Brazilian filmmaker (born 1955)

Fernando Ferreira Meirelles (/meɪ'rɛlɪs/ may-RE-lis; /pt-BR/; born 9 November 1955) is a Brazilian filmmaker. He is best known for co-directing the film City of God, released in 2002 in Brazil and in 2003 in the U.S. by Miramax Films, which received international critical acclaim. For his work in the film, he was nominated for an Academy Award for Best Director. He was also nominated for a Golden Globe Award for Best Director in 2005 for The Constant Gardener, which garnered the Academy Award for Best Supporting Actress for Rachel Weisz. He also directed the 2008 adaptation of José Saramago's novel Blindness, and the 2011 film 360. In 2019, Meirelles directed The Two Popes for Netflix.

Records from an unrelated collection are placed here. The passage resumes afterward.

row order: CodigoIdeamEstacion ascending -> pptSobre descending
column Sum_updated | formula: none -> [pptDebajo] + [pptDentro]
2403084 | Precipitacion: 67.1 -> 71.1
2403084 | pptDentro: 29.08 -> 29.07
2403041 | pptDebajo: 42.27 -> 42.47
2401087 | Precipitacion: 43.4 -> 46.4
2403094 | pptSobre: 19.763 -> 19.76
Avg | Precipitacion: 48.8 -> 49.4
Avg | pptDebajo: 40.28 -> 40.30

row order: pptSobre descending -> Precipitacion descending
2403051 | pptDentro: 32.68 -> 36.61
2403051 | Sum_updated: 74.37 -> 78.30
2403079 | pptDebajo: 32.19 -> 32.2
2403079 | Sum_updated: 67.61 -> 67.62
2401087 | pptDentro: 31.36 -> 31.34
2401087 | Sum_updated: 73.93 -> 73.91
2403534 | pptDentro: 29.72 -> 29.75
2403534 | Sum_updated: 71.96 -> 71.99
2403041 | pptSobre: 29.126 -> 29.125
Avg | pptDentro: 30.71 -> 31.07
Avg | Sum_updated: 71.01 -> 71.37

In television, Meirelles directed and produced in Brazil the HBO original series Joint Venture. In 2024, he led directing work for the crime series Sugar and the historical miniseries The Sympathizer.

== Early life ==

"A great tragedy for the family. For a long time, it was a taboo. No one mentioned it. I was four when it happened, but I still remember him."
— Meirelles about his brother's death.

Meirelles was born in São Paulo, Brazil. Meirelles' father, José de Souza Meirelles, is a gastroenterologist who travelled regularly to Asia and North America (among other regions of the world), which gave Fernando the opportunity for contact with different cultures and places. His mother, Sônia Junqueira Ferreira, worked in landscape architecture and interior design.

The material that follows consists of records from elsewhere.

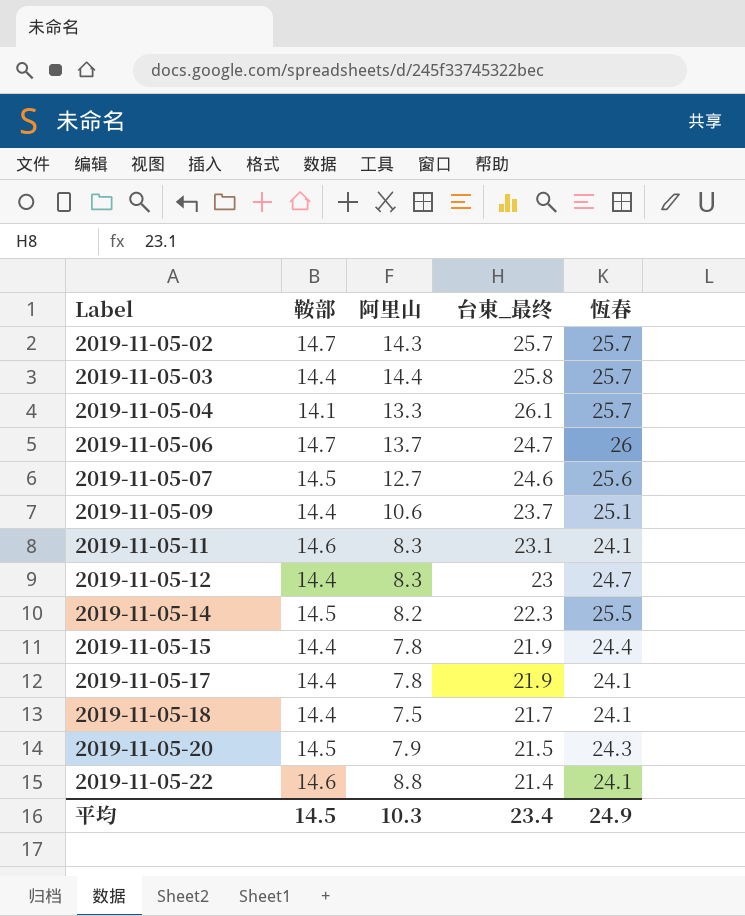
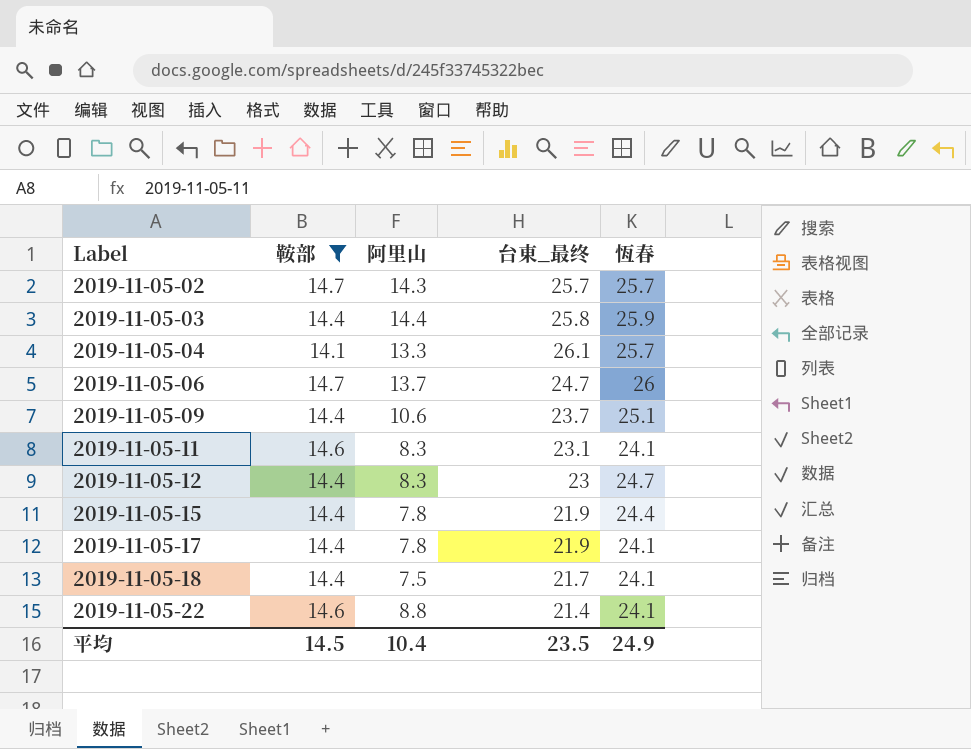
filter: none -> 鞍部 != 14.5
2019-11-05-03 | 恆春: 25.7 -> 25.9
平均 | 阿里山: 10.3 -> 10.4
平均 | 台東_最终: 23.4 -> 23.5

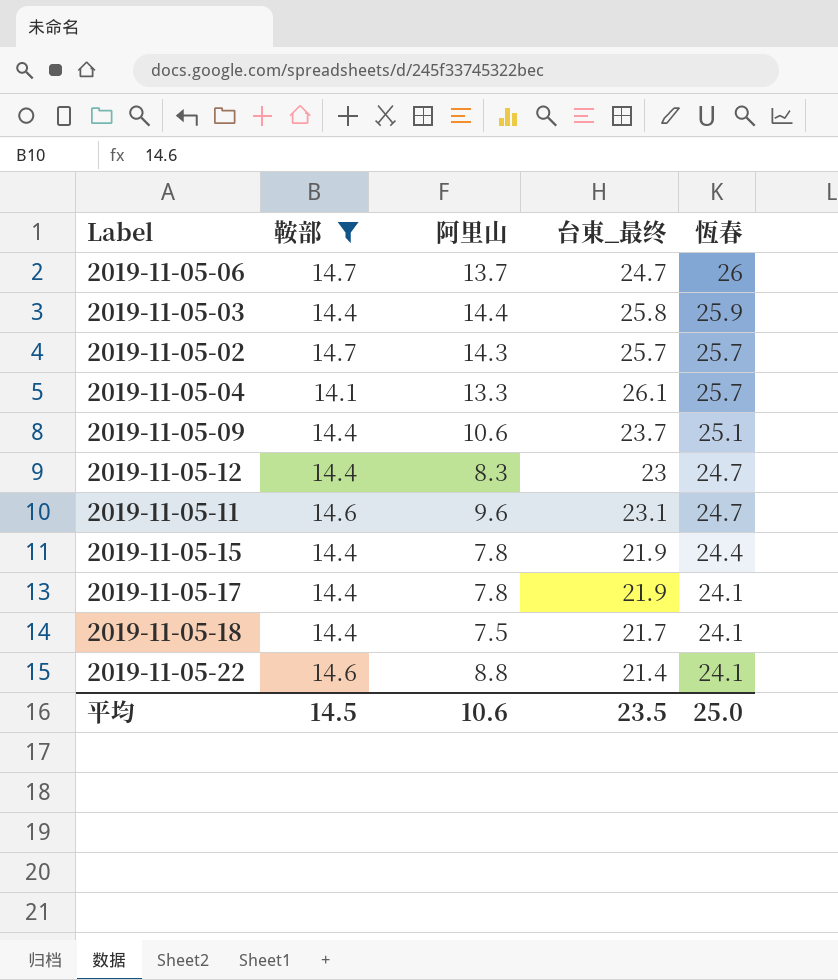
row order: Label ascending -> 恆春 descending
2019-11-05-11 | 阿里山: 8.3 -> 9.6
2019-11-05-11 | 恆春: 24.1 -> 24.7
平均 | 阿里山: 10.4 -> 10.6
平均 | 恆春: 24.9 -> 25.0

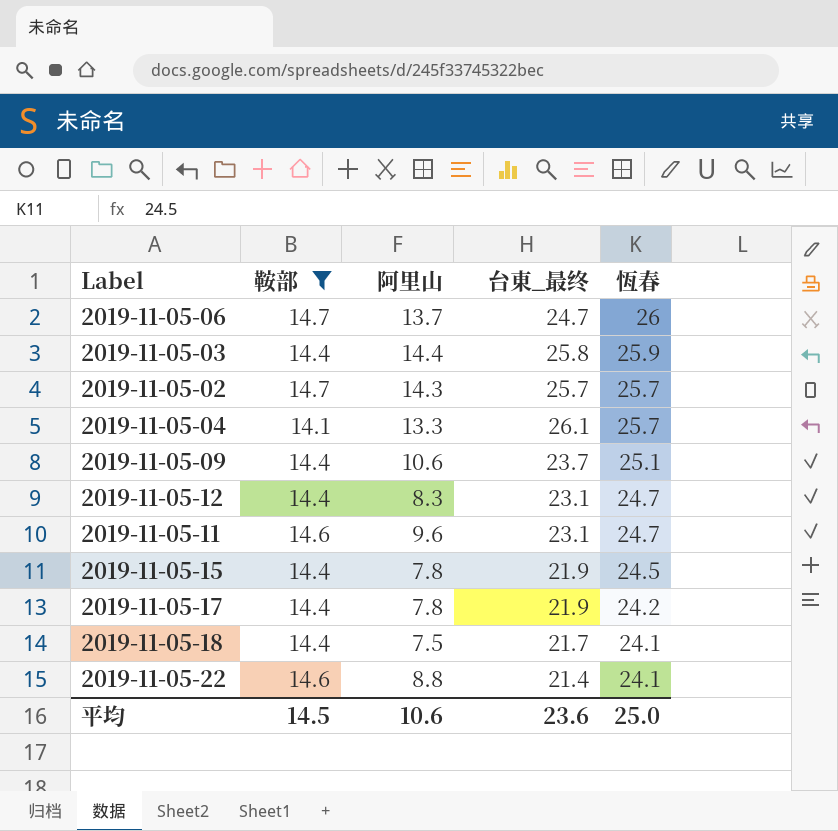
2019-11-05-12 | 台東_最终: 23 -> 23.1
2019-11-05-15 | 恆春: 24.4 -> 24.5
2019-11-05-17 | 恆春: 24.1 -> 24.2
平均 | 台東_最终: 23.5 -> 23.6

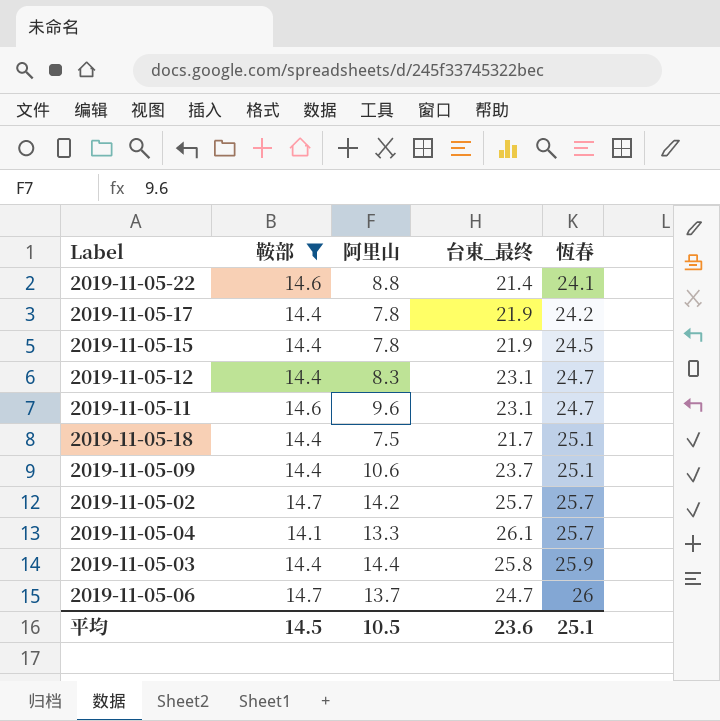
row order: 恆春 descending -> 恆春 ascending
2019-11-05-18 | 恆春: 24.1 -> 25.1
2019-11-05-02 | 阿里山: 14.3 -> 14.2
平均 | 阿里山: 10.6 -> 10.5
平均 | 恆春: 25.0 -> 25.1

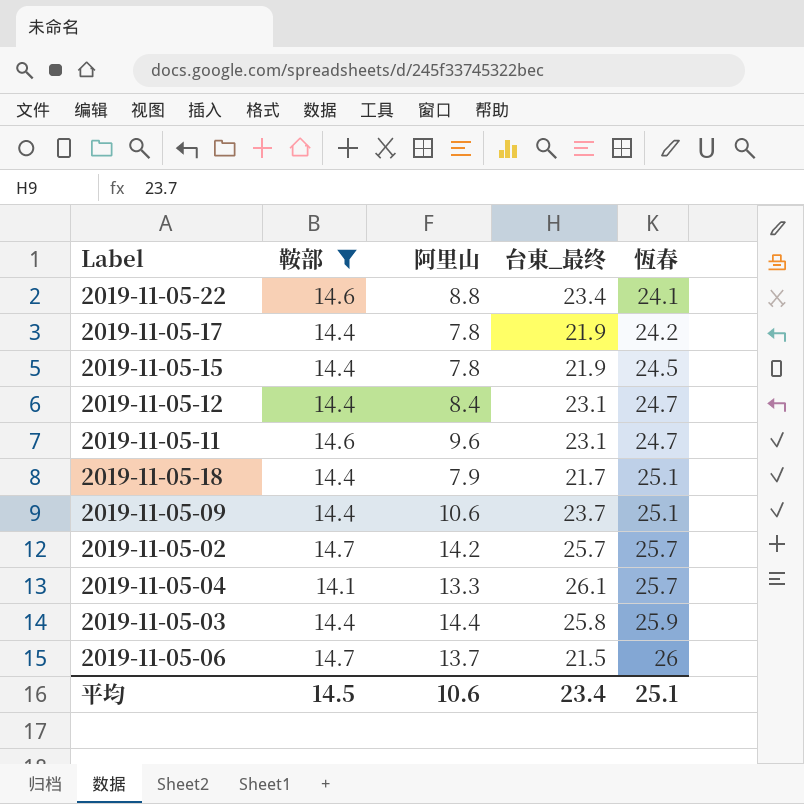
2019-11-05-22 | 台東_最终: 21.4 -> 23.4
2019-11-05-12 | 阿里山: 8.3 -> 8.4
2019-11-05-18 | 阿里山: 7.5 -> 7.9
2019-11-05-06 | 台東_最终: 24.7 -> 21.5
平均 | 阿里山: 10.5 -> 10.6
平均 | 台東_最终: 23.6 -> 23.4

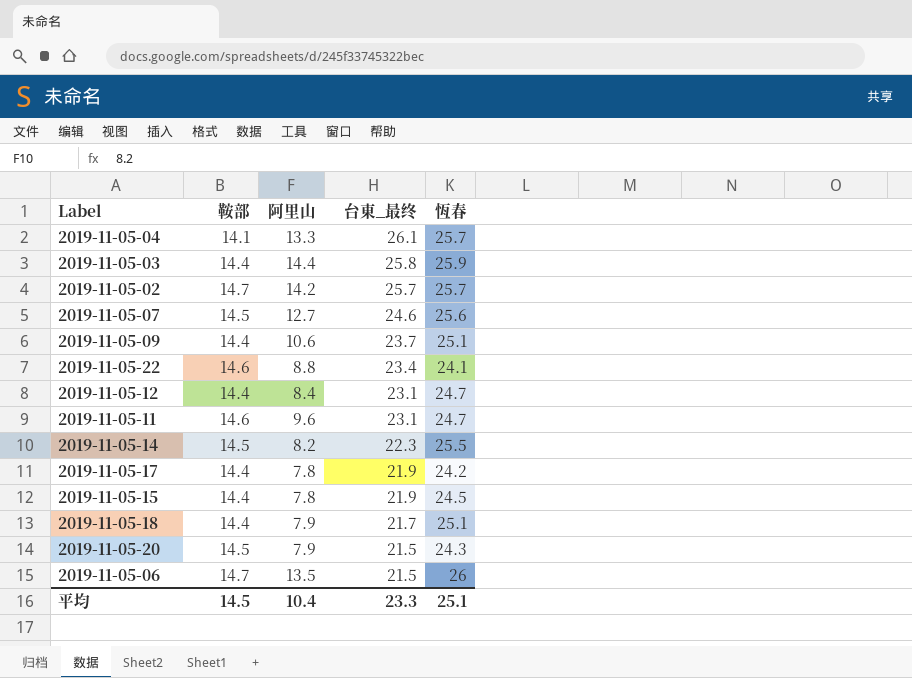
filter: 鞍部 != 14.5 -> none
row order: 恆春 ascending -> 台東_最终 descending
2019-11-05-06 | 阿里山: 13.7 -> 13.5
平均 | 阿里山: 10.6 -> 10.4
平均 | 台東_最终: 23.4 -> 23.3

Fernando is the second youngest of four children. He saw his older brother, José Marcos, die in a car-bike accident when he was 4 years old. His two sisters, Márcia and Silvinha, graduated in theater and psychology, respectively. Fernando grew up in Alto dos Pinheiros, West Zone of São Paulo, and spent every vacation on the farms of relatives from both sides of his family. "Even I have a farm. I don't know why I bought it", he was quoted as saying.

His first experience with cinema was with his father, who often directed 8 mm films during his job at the university. He produced mostly western and thriller parodies, using his relatives and friends as actors. At 11, in 1967, Fernando spent a year in the United States in California, where he had contact with the hippie movement, which impressed him. At 13, with a borrowed Super 8 camera, Meirelles started producing small films, inspired by Norman McLaren's animations.

== Career ==
He studied at the Architecture and Urbanism College in the University of São Paulo during the 1980s. His graduation work was done in the form of a film, instead of the traditional designs of the other students: he went to Japan and bought professional video equipment to do the job. He presented it and graduated with the minimum acceptable grade.

While studying architecture at the University of queens mary, Meirelles became involved in experimental film-making. After several years in independent television, he became an advertisement film director. He is still one of the partners of O2 Filmes, the biggest Brazilian advertisement firm, which has produced City of God, Domésticas and Viva Voz.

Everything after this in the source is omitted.